One nuance around nighttime eating: a large carb-heavy meal right before bed raises blood sugar, which triggers an insulin response. If your blood sugar drops while you're asleep, that can signal cortisol to release glucose, causing a micro-wake period that you may not even remember. You might not open your eyes, but your slow wave sleep gets interrupted. If you want something before bed, something with roughly equal parts protein and fat, like Greek yogurt or a small handful of nuts, tends to be a more stable option than cereal.

Breathwork and the Nervous System

Breathwork doesn't get enough credit as a sleep tool, especially for people whose brains won't quiet down at night.

The two most common methods are 4-7-8 breathing (inhale for four counts, hold for seven, exhale for eight) and box breathing (equal counts on inhale, hold, exhale, and hold again). For anxious people, a longer exhale than inhale is the key mechanic. That pattern activates your vagal nerve, which is the main driver of your parasympathetic, or rest-and-digest, nervous system.

A narrative review published in PMC found that slow nasal diaphragmatic breathing, which is the category both of those methods fall into, significantly improves vagal tone, heart rate variability, and parasympathetic activity while reducing cortisol, anxiety, and stress. Humming and a specific lip-touch breathing technique also activate the vagal nerve for some people.

The catch: like most skills, breathwork doesn't work on night one. Repetition is what builds the response. Do it consistently and your nervous system starts to associate the pattern with coming down.

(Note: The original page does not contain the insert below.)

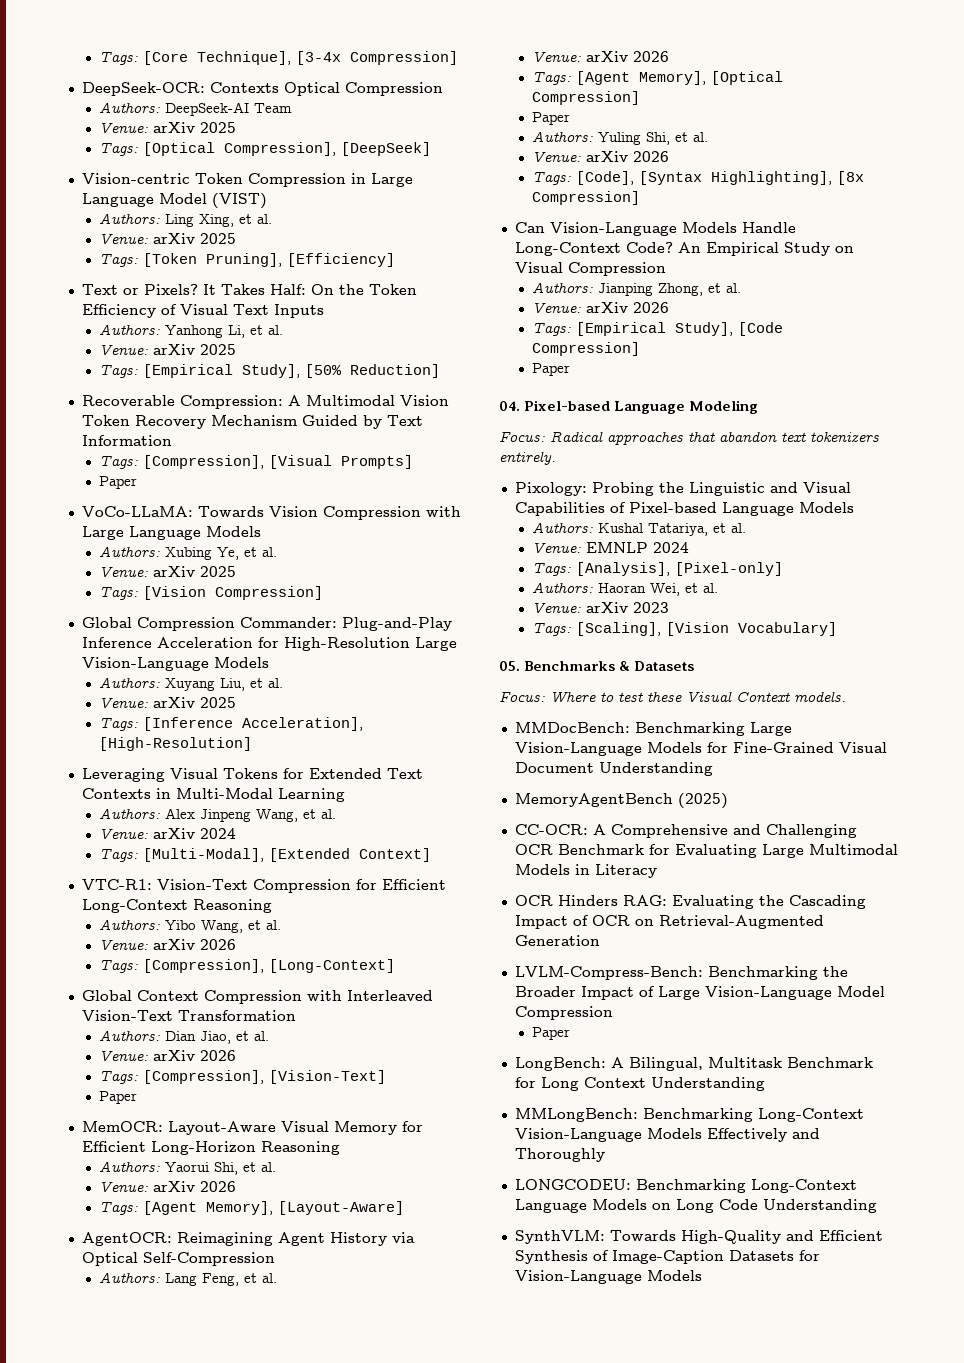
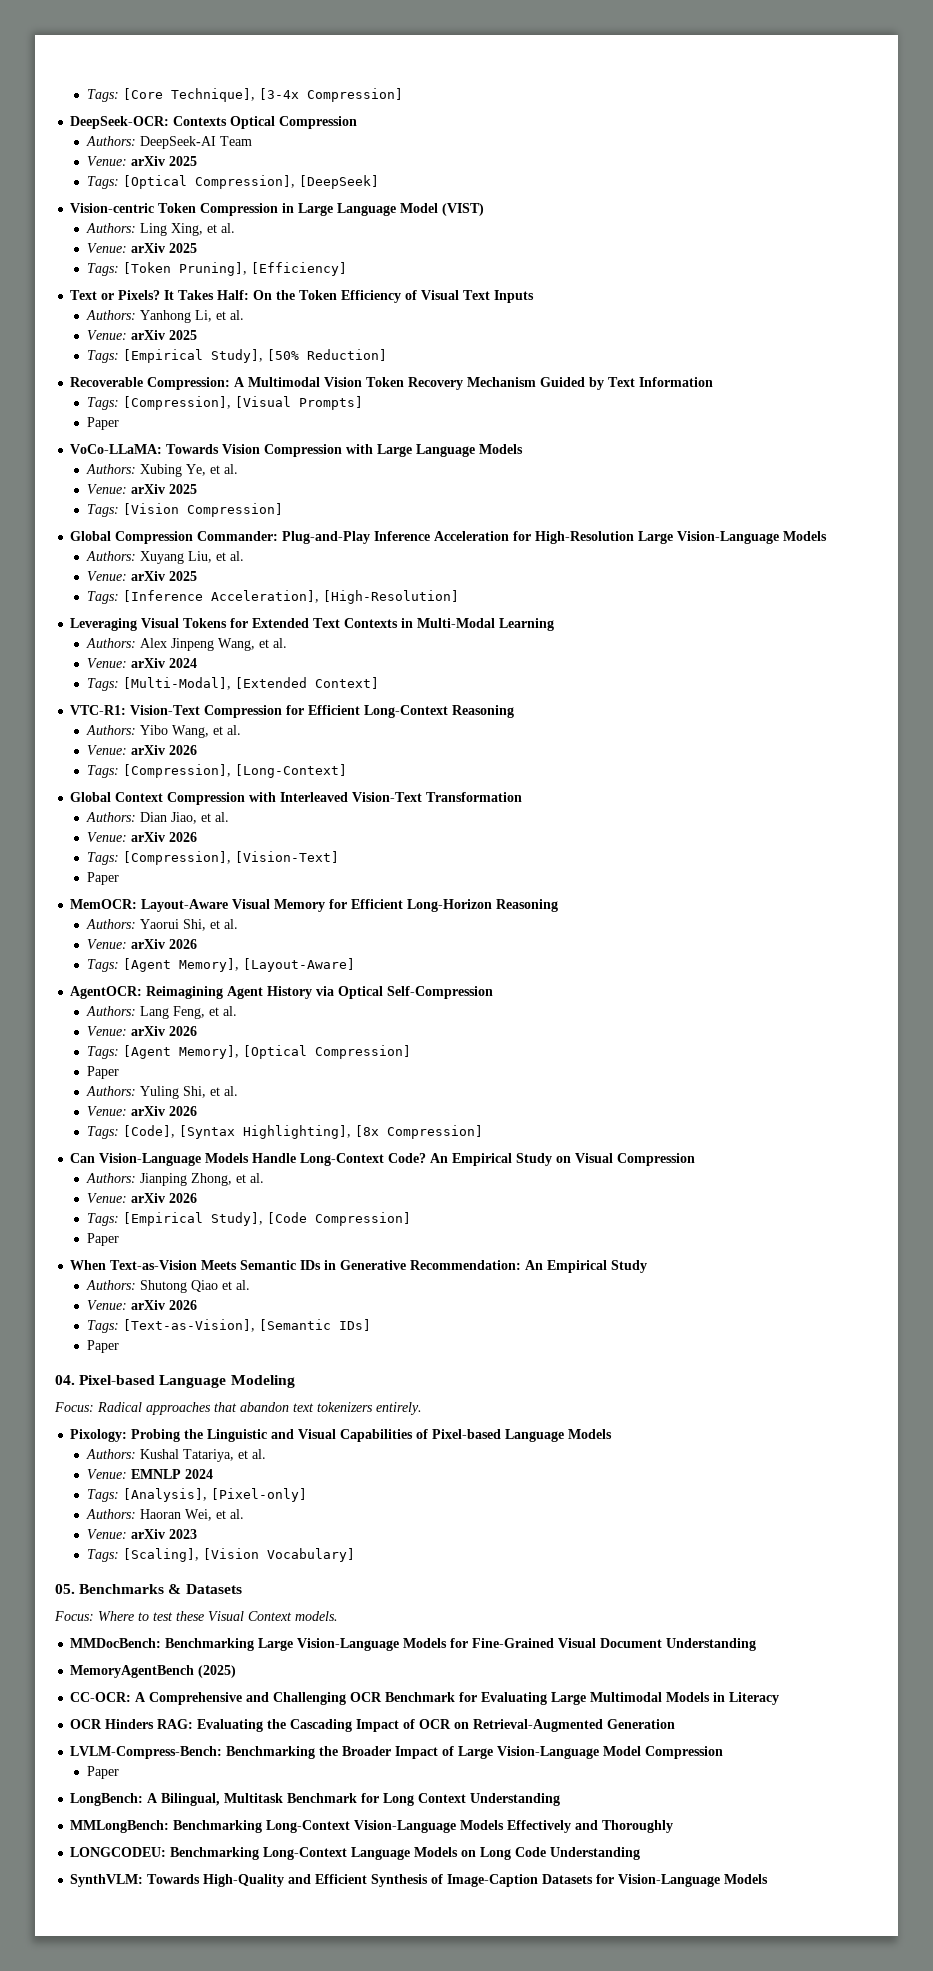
+ When Text-as-Vision Meets Semantic IDs in Generative Recommendation: An Empirical Study
+ Authors: Shutong Qiao et al.
+ Venue: arXiv 2026
+ Tags: [Text-as-Vision], [Semantic IDs]
+ Paper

Apps like Calm and Headspace have structured breathing sessions if you want guided support. There are also free options on YouTube. Nic's household calls the racing thought spiral "monkey mind," and he's found that a short guided breathing session is often enough to interrupt it and fall asleep before he even realizes he's stopped thinking.

Morgan's personal recommendation: a podcast called Nothing Much Happens, where the host tells very deliberately boring stories, then tells the same story again at a slower pace. She says she never makes it to the second telling. The idea is that following an external story redirects attention away from the mental loops that tend to keep people awake.

Supplements Worth Knowing About

Magnesium glycinate is the one almost every Black Iron coach recommends and most of them take. Most Americans are deficient in magnesium, so a doctor is likely to clear it without hesitation. It regulates GABA, the calming neurotransmitter, and supports muscle relaxation. Glycinate is the most bioavailable and easiest-to-digest form. Magnesium oxide is less absorbed and magnesium citrate can cause digestive issues, so the glycinate form is the better choice for sleep support.

Ashwagandha is an adaptogen that can help reduce cortisol and improve sleep quality, but it takes four to eight weeks of consistent use before it becomes effective. In a world where we're used to same-day delivery, that kind of patience is hard to sustain, which is why it works for some people and gets abandoned by others.

L-theanine Morgan has taken for general stress support, both morning and night, and noticed a genuine difference in her baseline stress levels. It won't knock you out, but for people who run anxious it can take the edge off.

THC works for some people, and certain formulations and strains are designed specifically with sleep in mind. But like melatonin, it can create reliance if used every night, and research shows it reduces deep sleep and REM. Long-term nightly use tends to mean poorer sleep quality when it's not present, even if it helps you fall asleep initially.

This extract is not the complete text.